Correspondence Analysis is a technique more commonly found in Market Research that is used to display relationships between groups of respondents and levels of categories. For example, if you are trying to determine which groups prefer a particular type of snack food, you could use a Correspondence Map to show these preferences in a two dimensional plane.
To perform a Correspondence Analysis, your data will need to take on a particular form (for one example, see table below). In this table,Brand represents the groups you wish to compare (e.g., males vs. females). In the Attribute, each of the numbers represents a different product being rated by the groups in the Brands column. Finally, the Top 2 Box (%) represents the proportion of respondents within that group who provided a top rating for that Attribute. In the table below, the top row (1,1,.67) means that 67% of Males gave the first attribute a rating of 4 or 5 (out of five). The second row (1,2,.54) indicates that 54% of Males gave the second attribute a rating of 4 or 5.
One thing that makes this a little tricky is that a single row no longer represents one respondent and data from one respondent can now be in multiple groups (rows).
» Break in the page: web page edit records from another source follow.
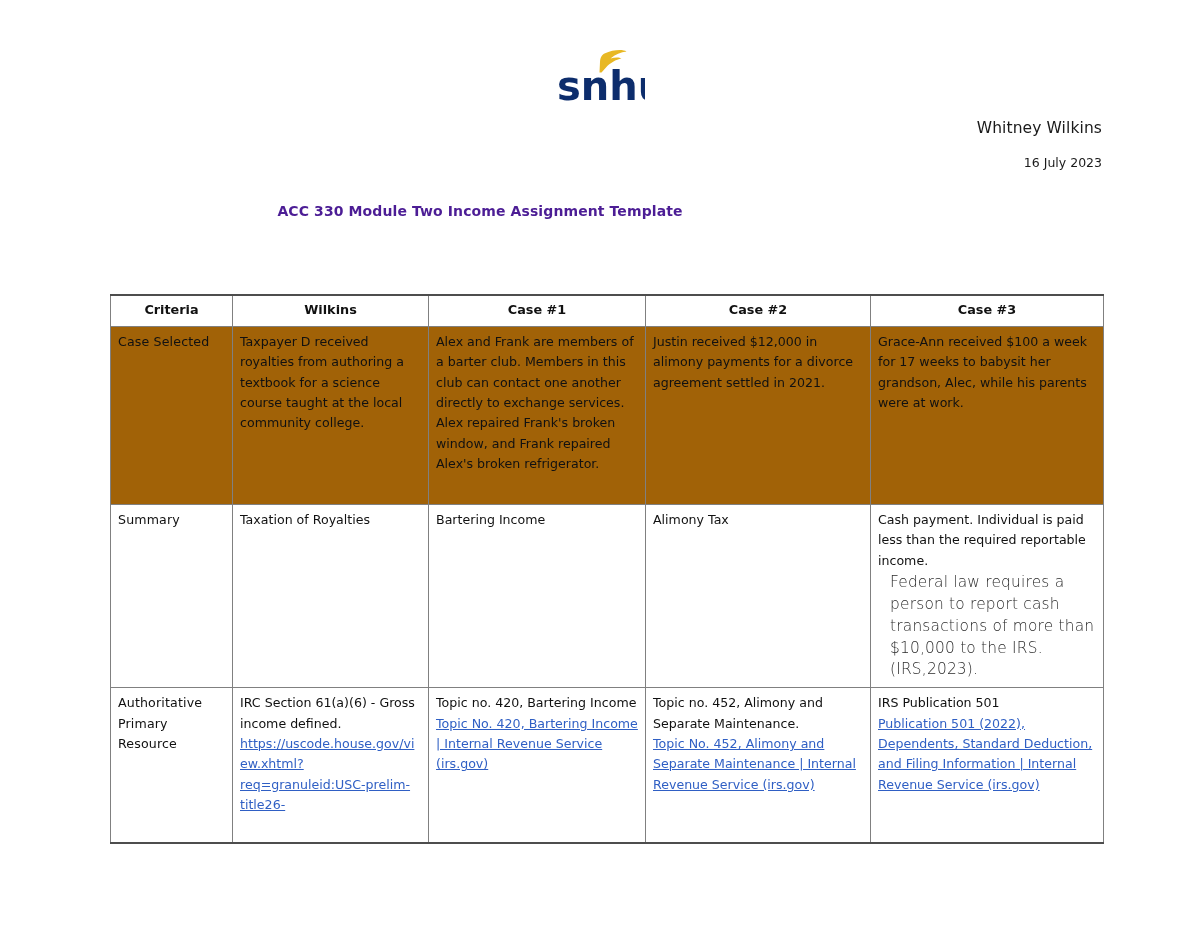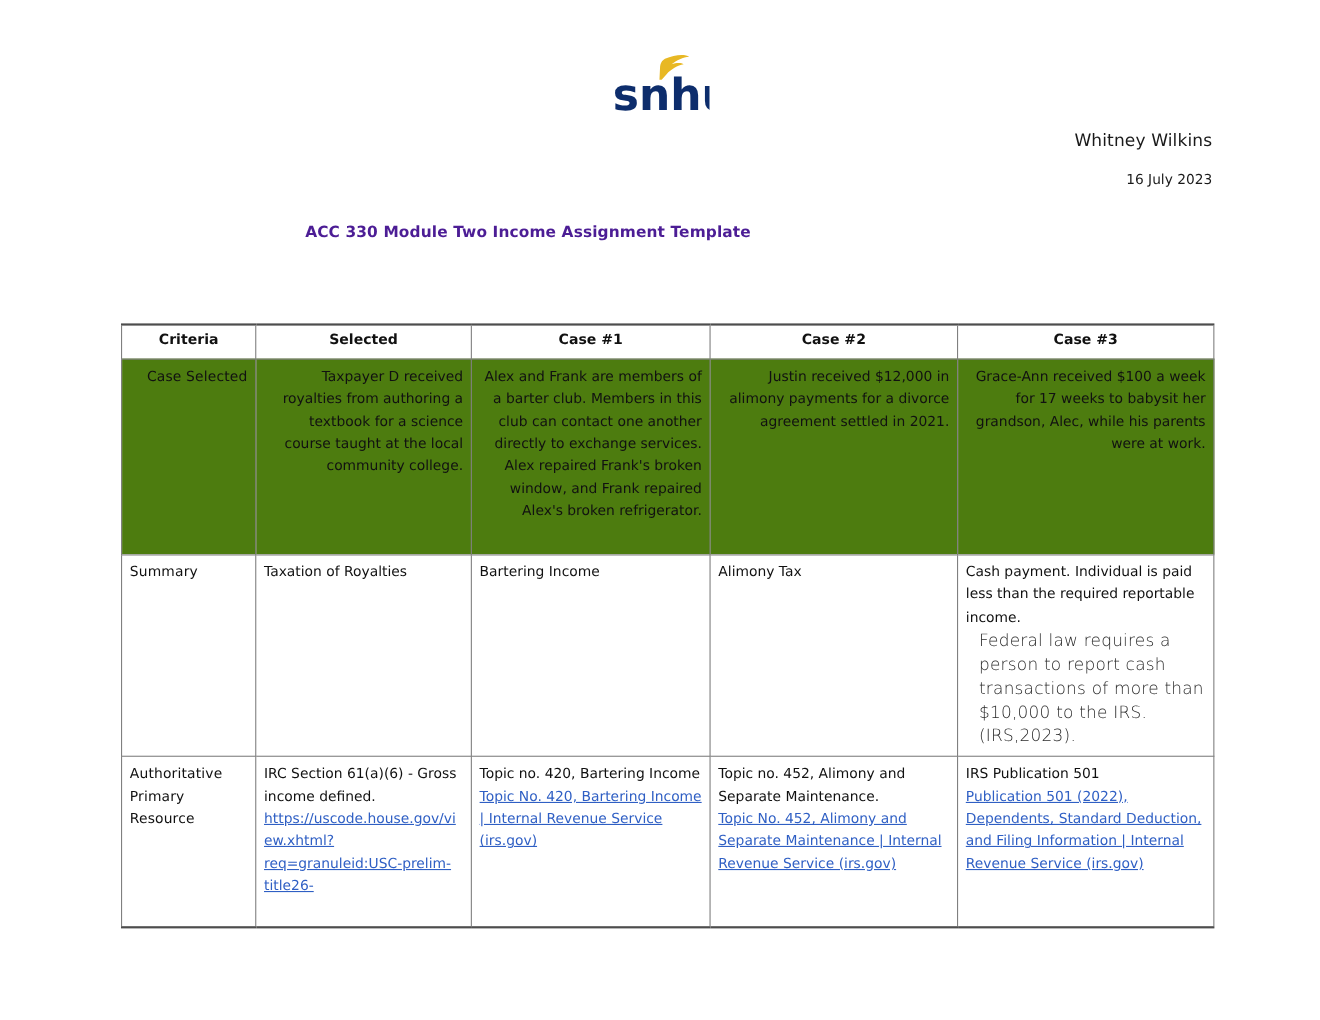--- a/index.html
+++ b/index.html
@@ -182,7 +182,7 @@
       <thead>
         <tr>
           <th>Criteria</th>
-          <th>Selected</th>
+          <th>Wilkins</th>
           <th>Case #1</th>
           <th>Case #2</th>
           <th>Case #3</th>

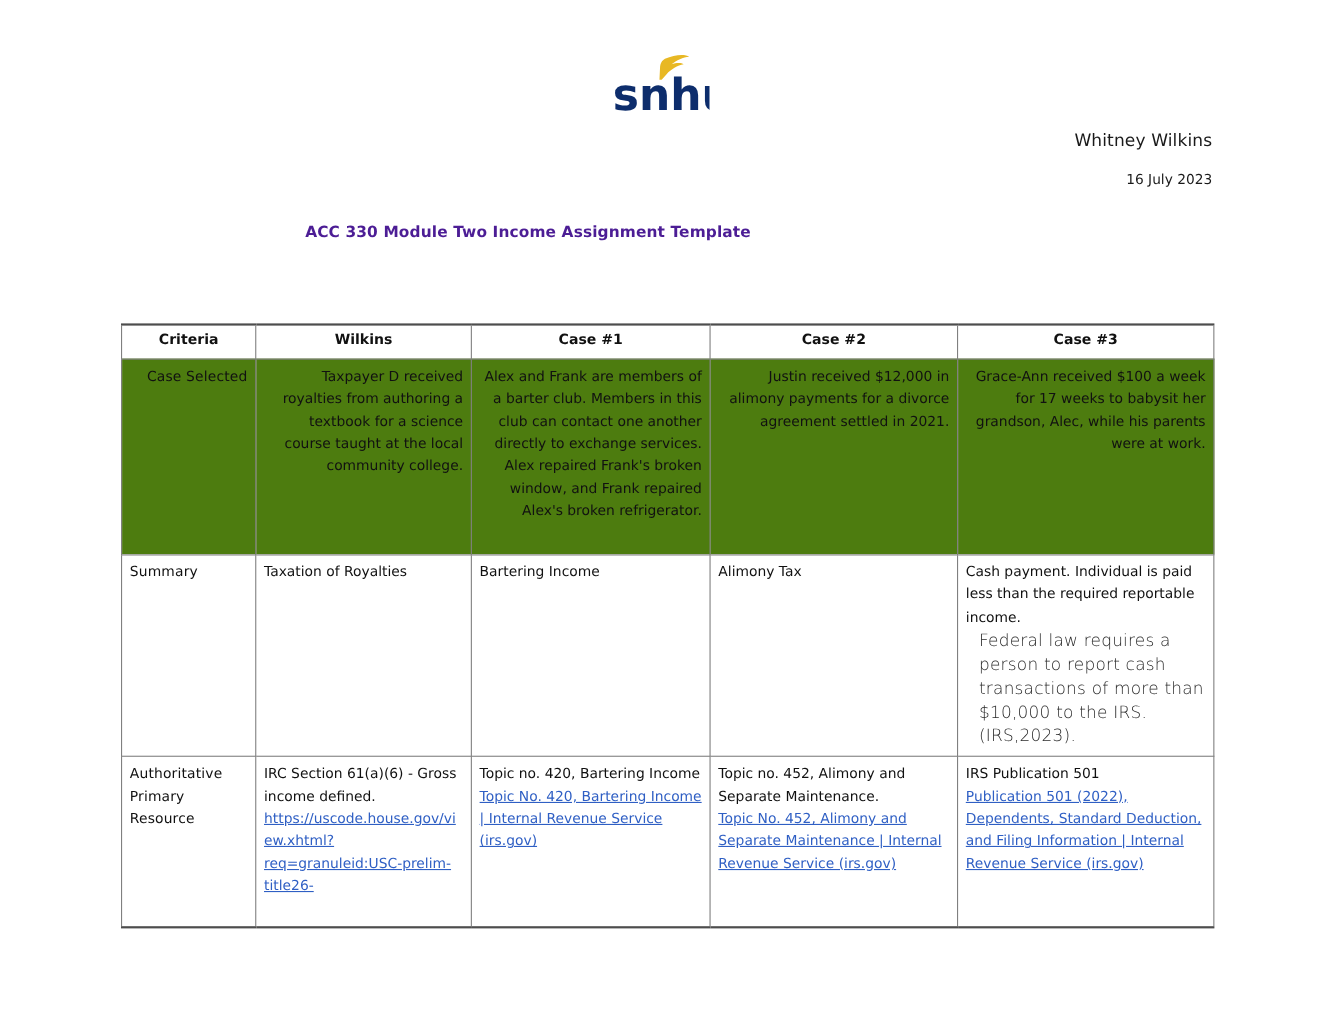--- a/index.html
+++ b/index.html
@@ -101,8 +101,7 @@
     vertical-align: middle;
   }
   table.grid tbody tr.shaded td {
-    background: #4d7c0f;
-    text-align: right;
+    background: #a16207;
   }
   table.grid tbody tr.plain td {
     background: #ffffff;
For example, both the group for females and the group for young people would represent a 20-year old female who gave a top box rating of Attribute 3.

There is more than one way to get the data into this format; the process outlined below is just one way that can be replicated in SPSS by having to make only a few adjustments to the code.
Note: I used SPSS 12.0.2 for Windows – you may have to make additional modifications if using a different version of SPSS.
1. Select the groups you want to compare
In this example we will examine how seven groups rated 10 different options of snack foods on a scale of 1 to 5. The seven groups are males (Gender=0), females (Gender=1), young (where Age=1), middle aged (where Age=2), old (where Age=3), dog owners (Cell7=0) and cat owners (Cell7=1). The options for snack food are represented by the variables “option_1″ to “option_10″.
Here is what the initial data file might look like:

2. (Optional) Recode the data
Recode your groups to correspond to the format of the final output. In other words, recode the variables in numeric order so that once they are all combined together, there will be no duplicates or overlap with variable codes. While this step is optional, it will save time and prevent confusion in subsequent steps.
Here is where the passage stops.